Anche Marina Novelli, preside del liceo scientifico Vitruvio Pollione di Avezzano, che ha accompagnato nove studenti ad Abu Dhabi, pensa che il cambiamento dei ragazzi ponga una sfida continua alla scuola, che a volte non è in grado di rispondere in modo adeguato. “Per questo motivo Change the world è utile al livello educativo, è importante per sollecitare degli interessi che poi sono coltivati in futuro. Consente ai ragazzi di ampliare i loro orizzonti e di abbracciare il mondo intero”, spiega Novelli.

“Ciò che è diverso attrae e qui c’è una grande sete di conoscenza”, commenta Salvatore, che ha vent’anni, studia giurisprudenza a Catanzaro e insieme al suo collega Giuseppe, di 19 anni, fa parte della commissione di peacebuilding. “È bello poter parlare con ragazzi che vengono da paesi diversi e farmi spiegare come vivono, qual è la loro religione e la loro cultura”.

Nell’aula del consiglio di sicurezza si sta discutendo dell’intervento delle Nazioni Unite in Siria.
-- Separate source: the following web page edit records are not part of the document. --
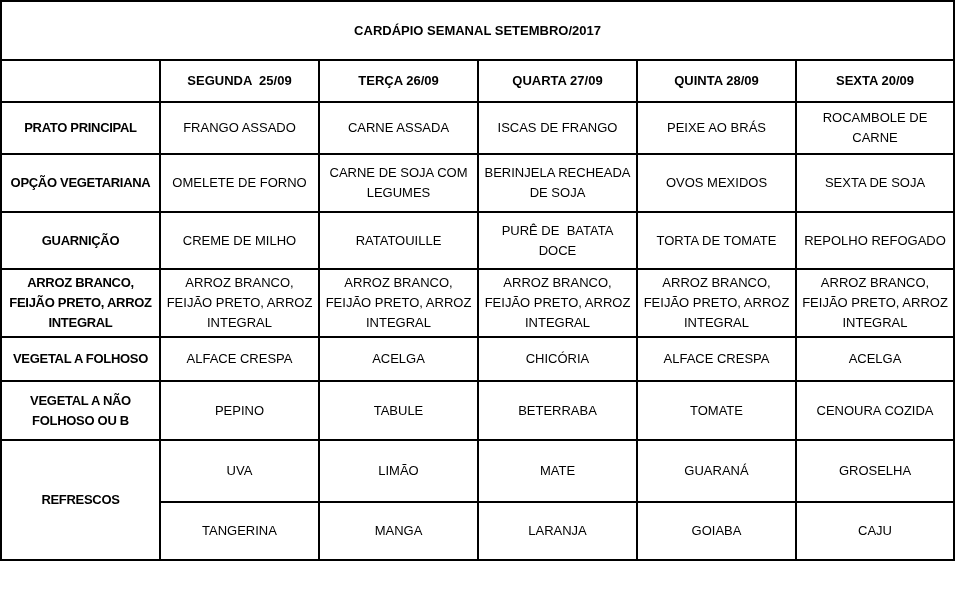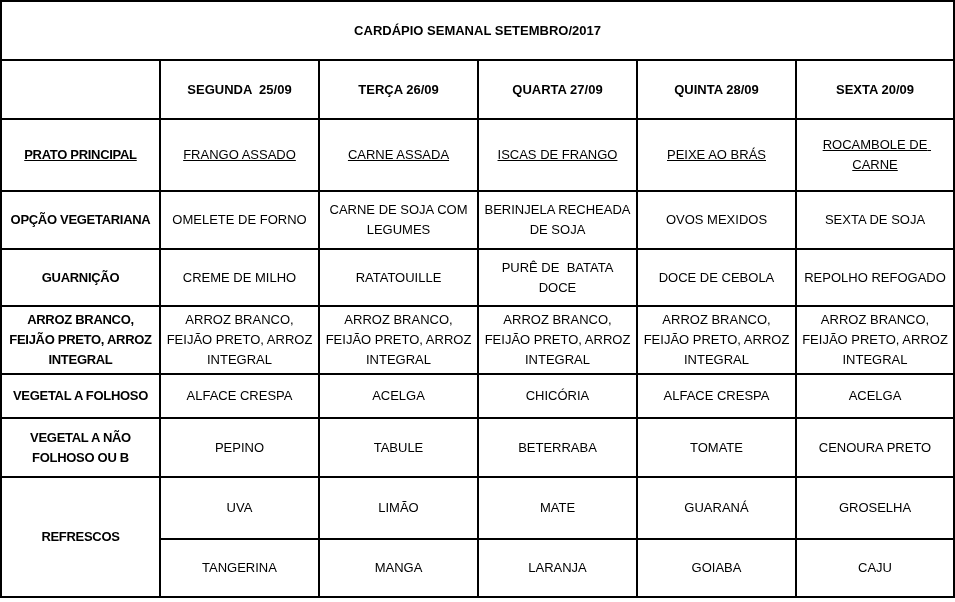--- a/index.html
+++ b/index.html
@@ -41,22 +41,22 @@
     font-weight: bold;
   }
   td.row-label {
     font-weight: bold;
     text-align: left;
     padding-left: 6px;
     padding-right: 2px;
     letter-spacing: -0.3px;
   }
   tr.r-title   { height: 59px; }
-  tr.r-head    { height: 59px; }
-  tr.r-prato   { height: 72px; text-decoration: underline; }
+  tr.r-head    { height: 42px; }
+  tr.r-prato   { height: 52px; }
   tr.r-opcao   { height: 58px; }
   tr.r-guarn   { height: 57px; }
   tr.r-arroz   { height: 60px; padding-left: 32px; }
   tr.r-folhoso { height: 44px; }
   tr.r-naofolh { height: 59px; padding-left: 16px; }
   tr.r-refres1 { height: 62px; }
   tr.r-refres2 { height: 58px; padding-left: 40px; }
 </style>
 </head>
 <body>
@@ -97,21 +97,21 @@
         <td>CARNE DE SOJA COM LEGUMES</td>
         <td>BERINJELA RECHEADA DE SOJA</td>
         <td>OVOS MEXIDOS</td>
         <td>SEXTA DE SOJA</td>
       </tr>
       <tr class="r-guarn">
         <td class="row-label">GUARNIÇÃO</td>
         <td>CREME DE MILHO</td>
         <td>RATATOUILLE</td>
         <td>PURÊ DE  BATATA DOCE</td>
-        <td>DOCE DE CEBOLA</td>
+        <td>TORTA DE TOMATE</td>
         <td>REPOLHO REFOGADO</td>
       </tr>
       <tr class="r-arroz">
         <td class="row-label">ARROZ BRANCO, FEIJÃO PRETO, ARROZ INTEGRAL</td>
         <td>ARROZ BRANCO, FEIJÃO PRETO, ARROZ INTEGRAL</td>
         <td>ARROZ BRANCO, FEIJÃO PRETO, ARROZ INTEGRAL</td>
         <td>ARROZ BRANCO, FEIJÃO PRETO, ARROZ INTEGRAL</td>
         <td>ARROZ BRANCO, FEIJÃO PRETO, ARROZ INTEGRAL</td>
         <td>ARROZ BRANCO, FEIJÃO PRETO, ARROZ INTEGRAL</td>
       </tr>
@@ -122,21 +122,21 @@
         <td>CHICÓRIA</td>
         <td>ALFACE CRESPA</td>
         <td>ACELGA</td>
       </tr>
       <tr class="r-naofolh">
         <td class="row-label">VEGETAL A NÃO FOLHOSO OU B</td>
         <td>PEPINO</td>
         <td>TABULE</td>
         <td>BETERRABA</td>
         <td>TOMATE</td>
-        <td>CENOURA PRETO</td>
+        <td>CENOURA COZIDA</td>
       </tr>
       <tr class="r-refres1">
         <td class="row-label" rowspan="2">REFRESCOS</td>
         <td>UVA</td>
         <td>LIMÃO</td>
         <td>MATE</td>
         <td>GUARANÁ</td>
         <td>GROSELHA</td>
       </tr>
       <tr class="r-refres2">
I delegati prendono la parola a favore e contro l’intervento, presentano emendamenti e li votano. Felix ascolta concentrato le opinioni degli altri ma alla fine si oppone alla risoluzione perché, spiega “non risolverebbe i problemi e si tornerebbe al punto di partenza”.

Emma, statunitense di 14 anni che da grande vuole fare la chef, invece è favorevole e il paese che rappresenta, la Spagna, sta cercando di creare un summit promuovere il dialogo tra paesi con posizioni divergenti. Alla fine la risoluzione passa. Gabriele, 18 anni di Catania e rappresentante della Malesia, è molto soddisfatto. Ha vinto la diplomazia. E i ragazzi escono dall’aula parlottando tra loro, i fogli degli appunti appallottolati in mano, lo zainetto in spalla.